Perpindahan Konsumsi ke Rokok Murah Rugikan Penerimaan dan Pengendalian Rokok
Fenomena peralihan konsumsi dari rokok golongan 1 yang mahal ke rokok golongan di bawahnya yang lebih murah dipercaya akan merugikan penerimaan negara
Penulis: Eko Sutriyanto
Editor: Wahyu Aji
Secara khusus, Mukhaer juga menyoroti peralihan konsumsi rokok yang lebih banyak terjadi antargolongan pada jenis rokok yang sama dibandingkan dengan jenis rokok yang berbeda.
Dia mencontohkan, peralihan konsumsi rokok SKM dan SPM golongan I ke rokok SKM dan SPM golongan II yang kesenjangan tarifnya besar dan harganya lebih murah.
“Hal ini perlu diperhatikan, terutama bila perpindahan konsumsi rokok dalam satu jenis terjadi secara assif karena akan berpotensi mengurangi penerimaan CHT secara lebih signifikan.
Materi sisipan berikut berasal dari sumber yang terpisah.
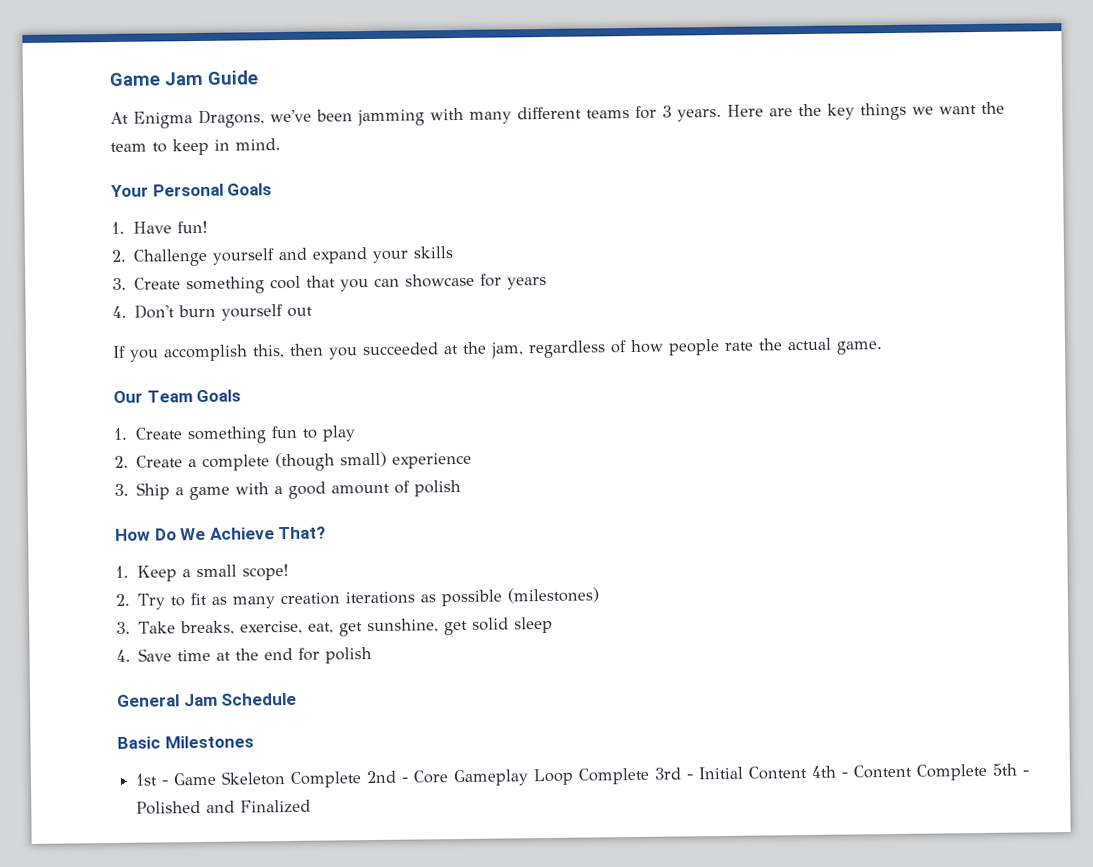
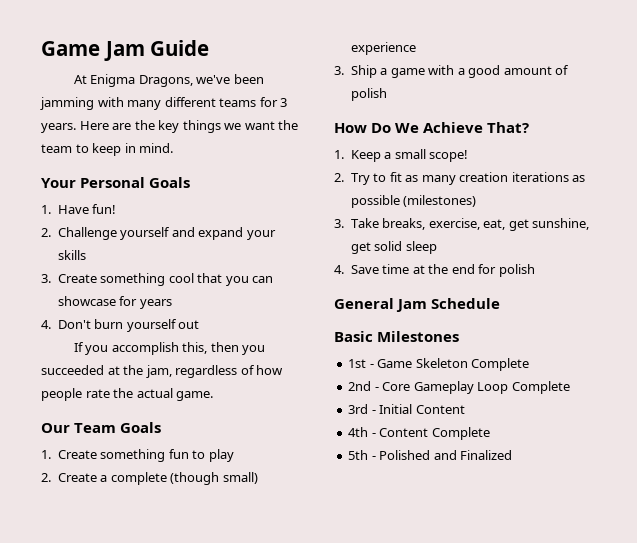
(363, 779) none -> (530, 364) //
(651, 776) none -> (570, 387) //
(808, 773) none -> (465, 409) //
(989, 772) none -> (490, 433) //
Selisih tarif ini bisa diatasi dengan dihapuskannya golongan. Penentuan cukai cukup berdasarkan jenisnya SKM, SKT, dan SPM," ungkapnya.
Direktur Segara Institute Piter Abdullah mengatakan selain penerimaan negara, fenomena downtrading juga merugikan dari sisi pengendalian tembakau mengingat fungsi cukai sebagai instrumen pengendalian konsumsi. Menurutnya, kebijakan cukai saat ini gagal menurunkan prevalensi perokok.
“Fenomena downtrading saat ini jangan dilihat hanya dari penurunan penerimaan. Konsumsi tetap, hanya saja masyarakat beralih dari rokok mahal ke rokok murah. Karena beralihnya cukainya juga turun, penerimaan juga turun.”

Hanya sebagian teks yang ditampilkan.